■ **Instructions to follow**: Which lines belong in your copy? Those from the start of the data through the line with "[244,199,469,214] [43,220,209,235] feet....", exactly as written, without any pictures.

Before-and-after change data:
___

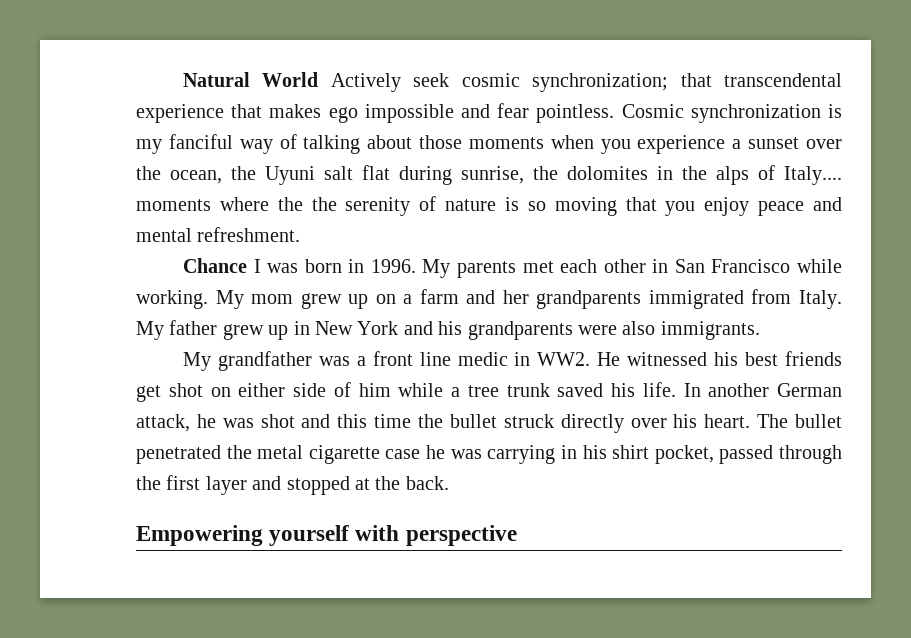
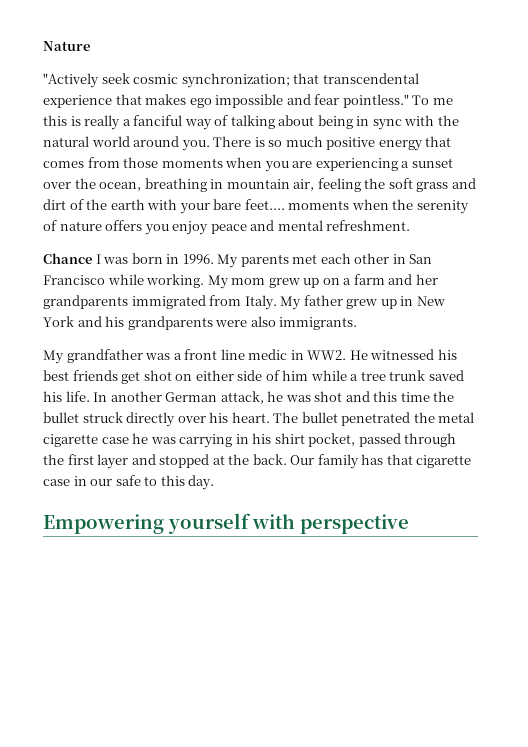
[183,72,401,92] Natural World Actively -> [43,41,90,51] [43,73,99,88] Nature // "Actively
[536,104,842,123] [136,139,162,154] pointless. Cosmic synchronization is my -> [342,94,453,108] [43,115,131,130] pointless." To me this is really a
(413, 142) none -> [317,115,459,130] [43,136,452,151] [43,157,120,168] being in sync with the natural world around you. There is so much positive energy that comes from
[637,135,726,154] experience -> [292,158,398,171] are experiencing
[231,165,842,185] [136,196,657,216] the Uyuni salt flat during sunrise, the dolomites in the alps of Italy.... moments where the the serenity of nature is so moving that -> [144,178,476,192] [43,199,469,214] [43,220,143,231] breathing in mountain air, feeling the soft grass and dirt of the earth with your bare feet.... moments when the serenity of nature offers
(449, 483) none -> [290,454,472,469] [43,475,215,490] Our family has that cigarette case in our safe to this day.

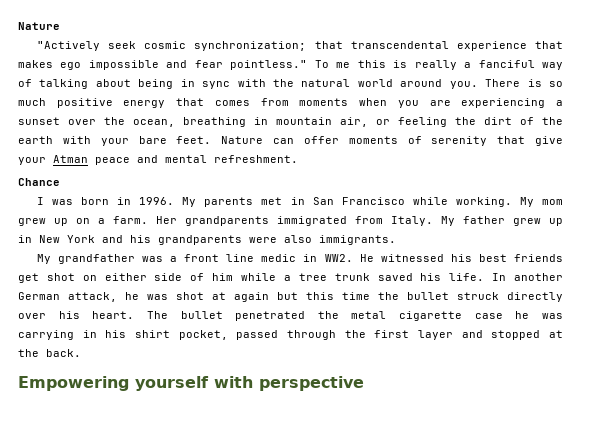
[123,157,159,168] those -> (289, 102) none
(315, 185) none -> [376,119,390,125] or
[388,178,476,192] soft grass and -> (476, 121) none
[244,199,469,214] [43,220,209,235] feet.... moments when the serenity of nature offers you enjoy -> [176,136,563,146] [18,155,88,165] feet. Nature can offer moments of serenity that give your Atman
(92, 258) none -> (60, 182) //
[320,253,390,264] each other -> (283, 201) none
[353,274,438,285] farm and her -> [113,216,177,224] farm. Her
[345,391,370,402] and -> [212,292,298,302] at again but
[290,454,472,469] [43,475,215,490] Our family has that cigarette case in our safe to this day. -> (81, 353) none

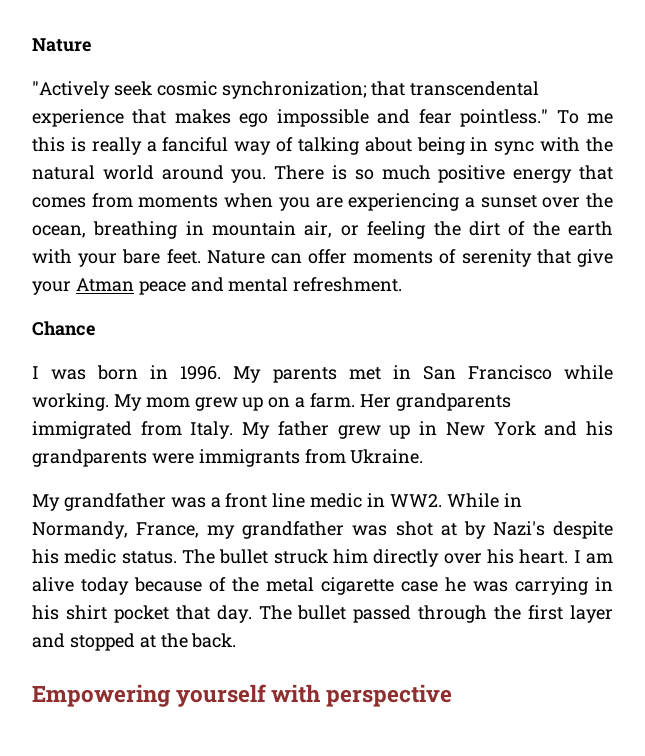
[284,235,396,245] also immigrants. -> [198,449,424,467] immigrants from Ukraine.
[359,254,563,262] [18,273,564,283] [18,292,399,302] He witnessed his best friends get shot on either side of him while a tree trunk saved his life. In another German attack, he was shot at again but this time the -> [446,493,522,508] [32,521,613,539] [32,549,216,564] While in Normandy, France, my grandfather was shot at by Nazi's despite his medic status. The
(499, 296) none -> [333,549,369,563] him
[146,311,306,321] The bullet penetrated -> [573,550,613,564] [32,577,226,595] I am alive today because of
[178,330,228,340] pocket, -> [113,605,347,623] pocket that day. The bullet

___

■ **Answer to the exercise**:
[183,72,401,92] Natural World Actively -> [43,41,90,51] [43,73,99,88] Nature // "Actively
[536,104,842,123] [136,139,162,154] pointless. Cosmic synchronization is my -> [342,94,453,108] [43,115,131,130] pointless." To me this is really a
(413, 142) none -> [317,115,459,130] [43,136,452,151] [43,157,120,168] being in sync with the natural world around you. There is so much positive energy that comes from
[637,135,726,154] experience -> [292,158,398,171] are experiencing
[231,165,842,185] [136,196,657,216] the Uyuni salt flat during sunrise, the dolomites in the alps of Italy.... moments where the the serenity of nature is so moving that -> [144,178,476,192] [43,199,469,214] [43,220,143,231] breathing in mountain air, feeling the soft grass and dirt of the earth with your bare feet.... moments when the serenity of nature offers
(449, 483) none -> [290,454,472,469] [43,475,215,490] Our family has that cigarette case in our safe to this day.

[123,157,159,168] those -> (289, 102) none
(315, 185) none -> [376,119,390,125] or
[388,178,476,192] soft grass and -> (476, 121) none
[244,199,469,214] [43,220,209,235] feet.... moments when the serenity of nature offers you enjoy -> [176,136,563,146] [18,155,88,165] feet. Nature can offer moments of serenity that give your Atman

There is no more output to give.